RECORD EXTRACTS:
-.-.-

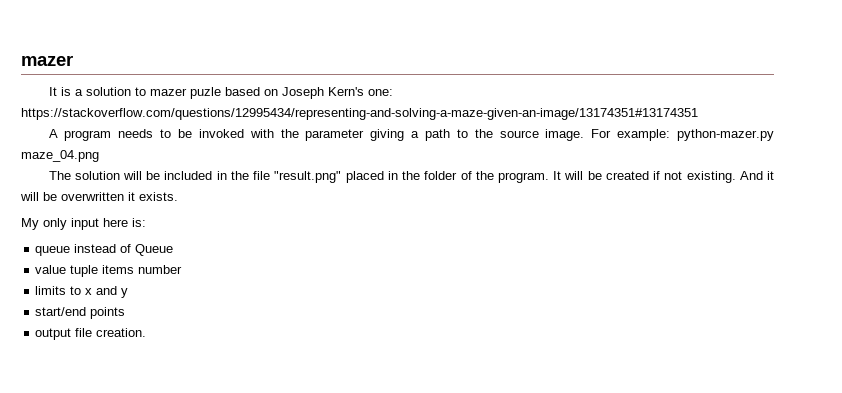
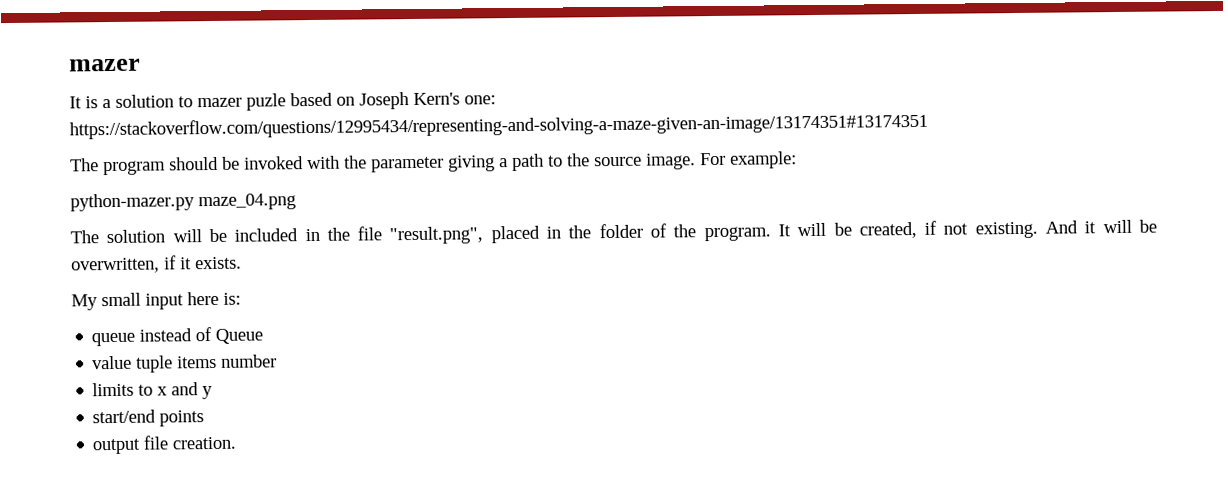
- A program needs to be invoked with the parameter giving a path to the source image.
+ The program should be invoked with the parameter giving a path to the source image.
- For example: python-mazer.py maze_04.png
+ For example:
+ python-mazer.py maze_04.png
- The solution will be included in the file "result.png" placed in the folder of the program.
+ The solution will be included in the file "result.png", placed in the folder of the program.
- It will be created if not existing.
+ It will be created, if not existing.
- And it will be overwritten it exists.
+ And it will be overwritten, if it exists.
- My only input here is:
+ My small input here is:

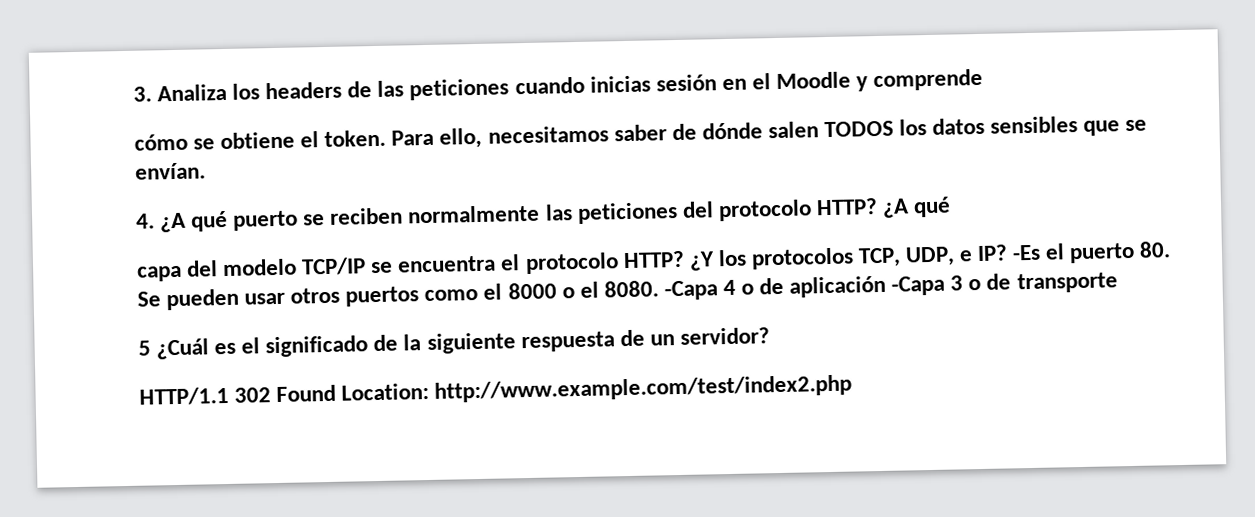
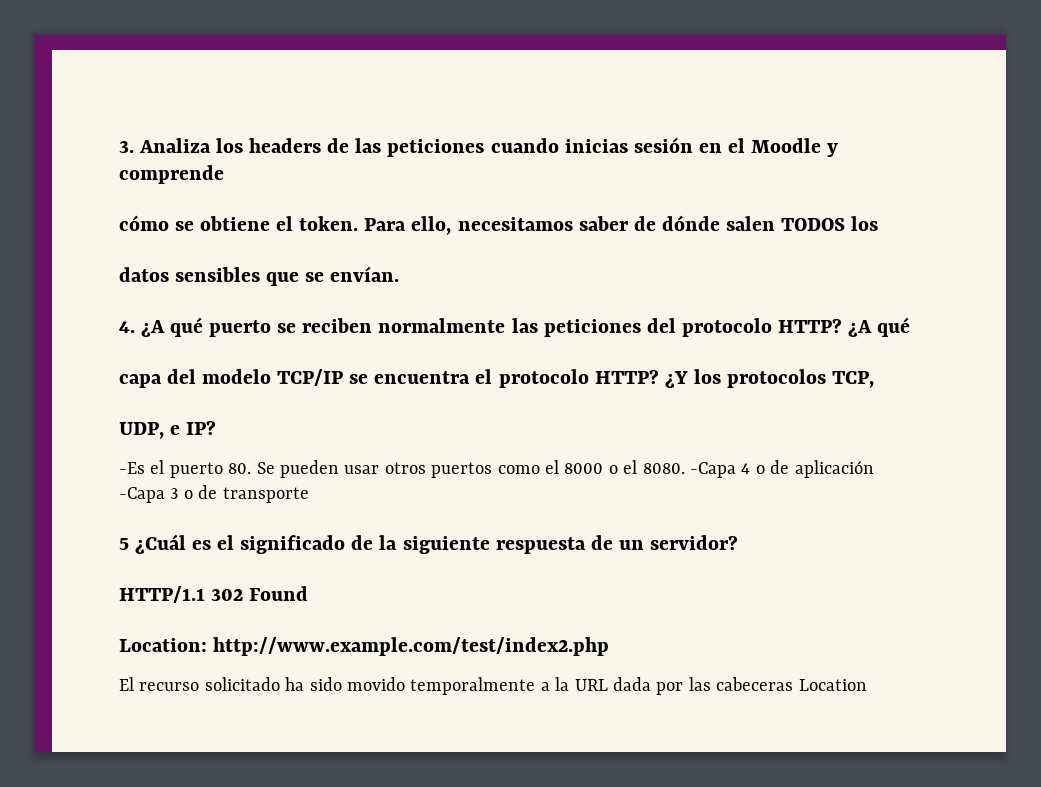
- Para ello, necesitamos saber de dónde salen TODOS los datos sensibles que se envían.
+ Para ello, necesitamos saber de dónde salen TODOS los
+ datos sensibles que se envían.
- ¿Y los protocolos TCP, UDP, e IP? -Es el puerto 80. Se pueden usar otros puertos como el 8000 o el 8080.
+ ¿Y los protocolos TCP,
+ UDP, e IP?
+ -Es el puerto 80. Se pueden usar otros puertos como el 8000 o el 8080.
- HTTP/1.1 302 Found Location: http://www.example.com/test/index2.php
+ HTTP/1.1 302 Found
+ Location: http://www.example.com/test/index2.php
+ El recurso solicitado ha sido movido temporalmente a la URL dada por las cabeceras Location

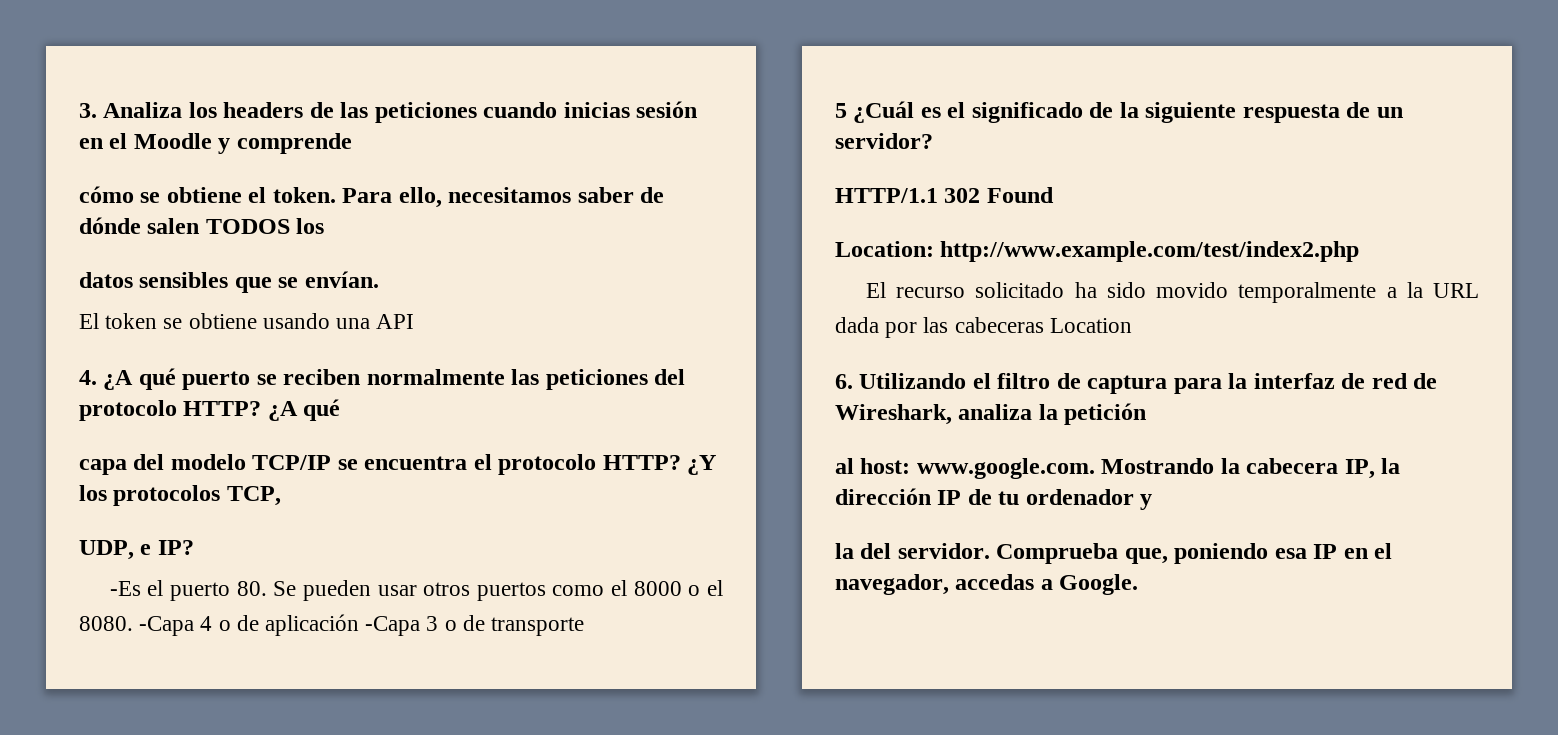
+ El token se obtiene usando una API
+ 6. Utilizando el filtro de captura para la interfaz de red de Wireshark, analiza la petición
+ al host: www.google.com. Mostrando la cabecera IP, la dirección IP de tu ordenador y
+ la del servidor. Comprueba que, poniendo esa IP en el navegador, accedas a Google.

-.-.-

TASK STATEMENT:
Give back, exactly and without pictures, the stretch of the records above from the line containing "My small input" through the line containing "usando una API", with both end lines included.

SOLVED PROBLEM:
+ My small input here is:

- Para ello, necesitamos saber de dónde salen TODOS los datos sensibles que se envían.
+ Para ello, necesitamos saber de dónde salen TODOS los
+ datos sensibles que se envían.
- ¿Y los protocolos TCP, UDP, e IP? -Es el puerto 80. Se pueden usar otros puertos como el 8000 o el 8080.
+ ¿Y los protocolos TCP,
+ UDP, e IP?
+ -Es el puerto 80. Se pueden usar otros puertos como el 8000 o el 8080.
- HTTP/1.1 302 Found Location: http://www.example.com/test/index2.php
+ HTTP/1.1 302 Found
+ Location: http://www.example.com/test/index2.php
+ El recurso solicitado ha sido movido temporalmente a la URL dada por las cabeceras Location

+ El token se obtiene usando una API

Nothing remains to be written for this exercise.